Hong Kong’s IPO market benefits from regulations curbing back- door listings
Tighter IPO rules on mainland China and impending reform in Hong Kong have seen a rush of companies planning new listings in the city
Despite the economic slowdown, many accountants have become busier recently due to an increasing demand from companies with plans to seek initial public offerings in Hong Kong.
The reasons, they say, are because China has slowed the pace of new listing approvals recently while mainland regulators have also tightened rules for companies doing back door listings.
In a back door listing, a company buys a controlling stake of a listed company and then injects its own business assets, while selling the original business of the acquired company.
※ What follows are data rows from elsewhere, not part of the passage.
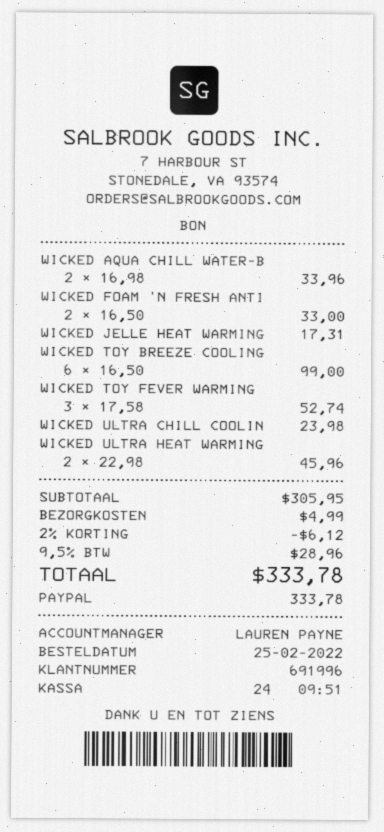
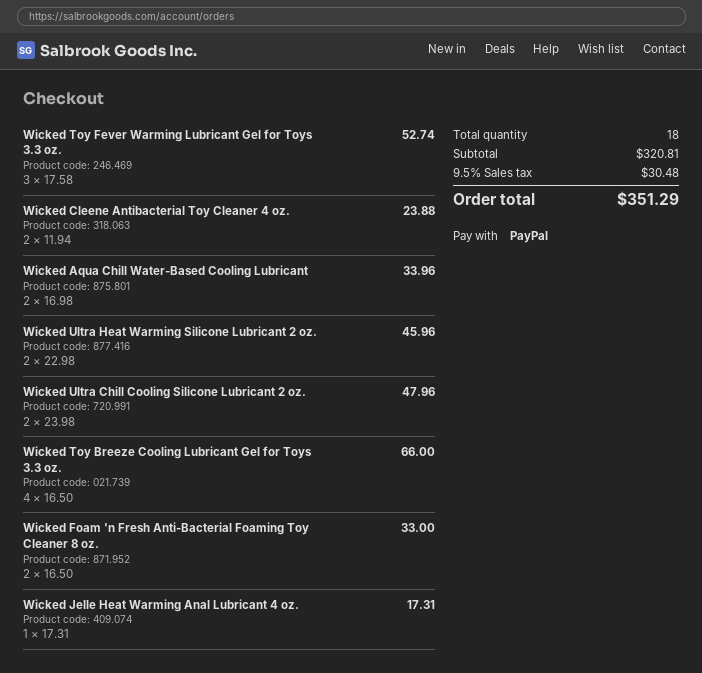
WICKED TOY BREEZE COOLING: 6 x 16.50 = 99.00 -> 4 x 16.50 = 66.00
WICKED ULTRA CHILL COOLIN: 1 x 23.98 = 23.98 -> 2 x 23.98 = 47.96
Wicked Cleene Antibacterial Toy Cleaner 4 oz.: none -> 2 x 11.94 = 23.88
subtotal: 305.95 -> 320.81
discount: 2% = 6.12 -> none
shipping: 4.99 -> none
tax: 9.5% = 28.96 -> 9.5% = 30.48
total: 333.78 -> 351.29

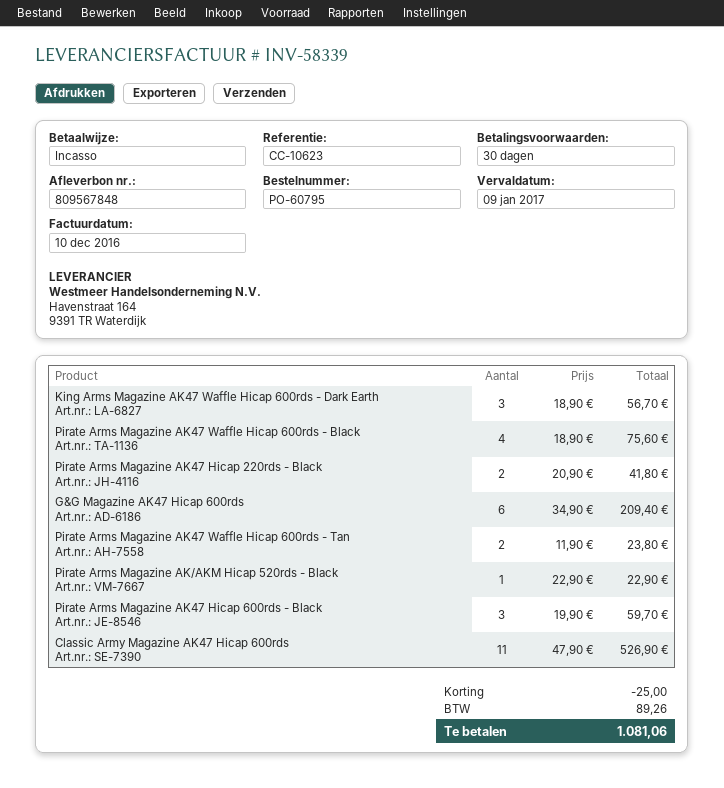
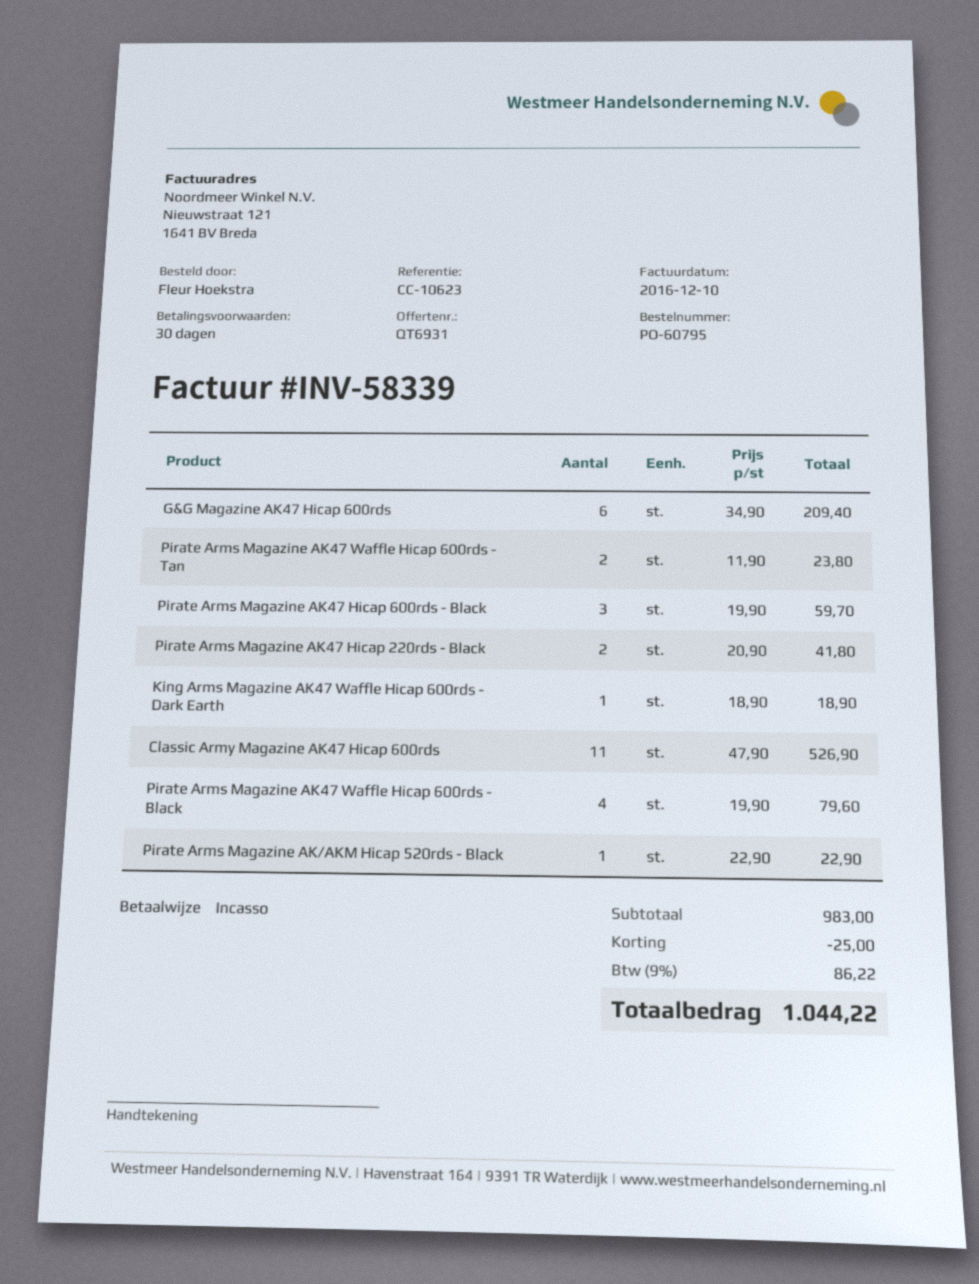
King Arms Magazine AK47 Waffle Hicap 600rds - Dark Earth: 3 x 18.90 = 56.70 -> 1 x 18.90 = 18.90
Pirate Arms Magazine AK47 Waffle Hicap 600rds - Black: 4 x 18.90 = 75.60 -> 4 x 19.90 = 79.60
tax: 89.26 -> 86.22
total: 1081.06 -> 1044.22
Some IPO hopefuls use this as a short cut to secure listing status.
Many accounting firms said China has approved fewer IPOs in recent months compared to the same period last year. This prompted some firms to seek back door listings in Shanghai and Shenzhen, resulting in a decision by the China Securities Regulatory Commission last month to curb back door listings.
The solution for these companies has been to come to Hong Kong for their IPO. According to Hong Kong Exchanges and Clearing, there were 133 new listing applications in the first half of this year, up 43 per cent from 93 applications in the same period in 2015.
Regardless of what’s happening in China, it appears the increase in new listing applications was also due to regulatory change in Hong Kong
Many listing hopefuls last year took the short cut to list in Hong Kong through a back door listing. Some sought out firms on the Growth Enterprise Market with the intention of selling the companies to others looking for a back door listing vehicle. This has seen the Hong Kong market take on the nickname of a “farm for shell companies”.
In response, Hong Kong Exchanges and Clearing earlier this year issued guidelines to tighten up back door listings, which has seen IPO hopefuls abandon the back door and choose the “front door” when submitting their applications.
Then we have the HKEX and Securities and Futures Commission that last month jointly issued a consultation for listing reform that proposed adding two committees with equal representatives to set listing policies and approve complicated new listings.
Listing hopefuls believe the IPO environment is likely to become more restrictive after the reforms so they have opted to speed up their IPOs before the reform is implemented early next year.
This may well see Hong Kong retain the title of world’s largest IPO market this year, after ranking No 1 in the world last year and for the first six months of 2016.
According to Thomson Reuters data, Hong Kong had 22 listings in the six-month period to June, raising US$5.39 billion, beating out the New York Stock Exchange with US$3.76 billion in proceeds and OMX Copenhagen with US$3.53 billion. Shanghai ranked fifth with US$2.49 billion.
This can only be good news for the bean counters and lawyers who are involved in the IPO business.